Scan the entries below, and for each line that includes the word "total", make a copy.

Edit difference data:
--- --- ---

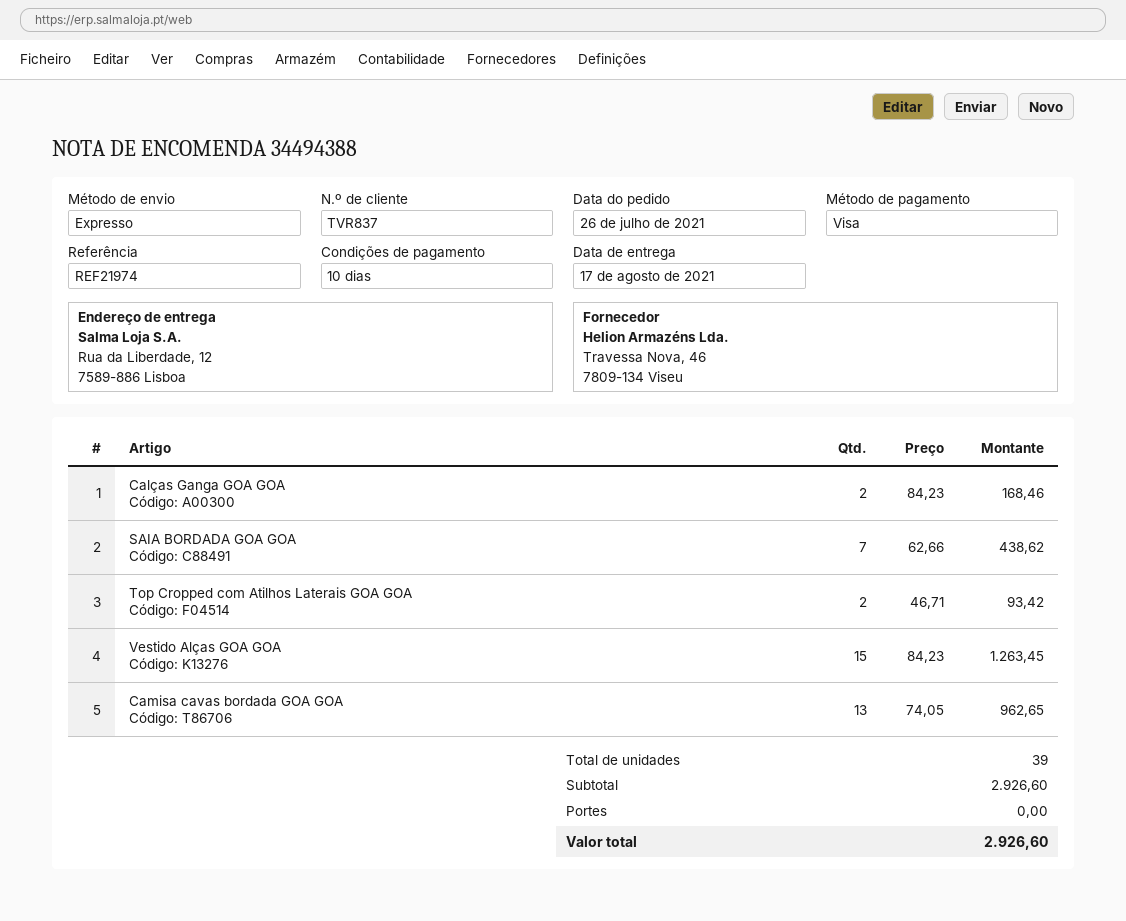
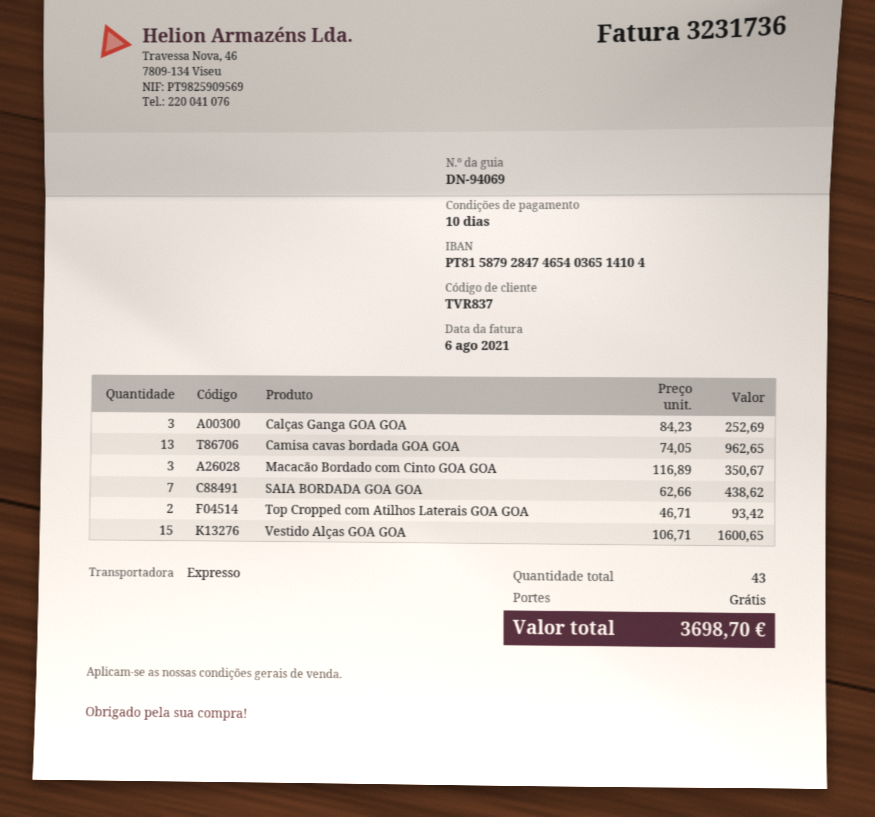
Calças Ganga GOA GOA: 2 x 84.23 = 168.46 -> 3 x 84.23 = 252.69
Vestido Alças GOA GOA: 15 x 84.23 = 1263.45 -> 15 x 106.71 = 1600.65
Macacão Bordado com Cinto GOA GOA: none -> 3 x 116.89 = 350.67
total quantity: 39 -> 43
total: 2926.60 -> 3698.70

--- --- ---

● Written solution
total quantity: 39 -> 43
total: 2926.60 -> 3698.70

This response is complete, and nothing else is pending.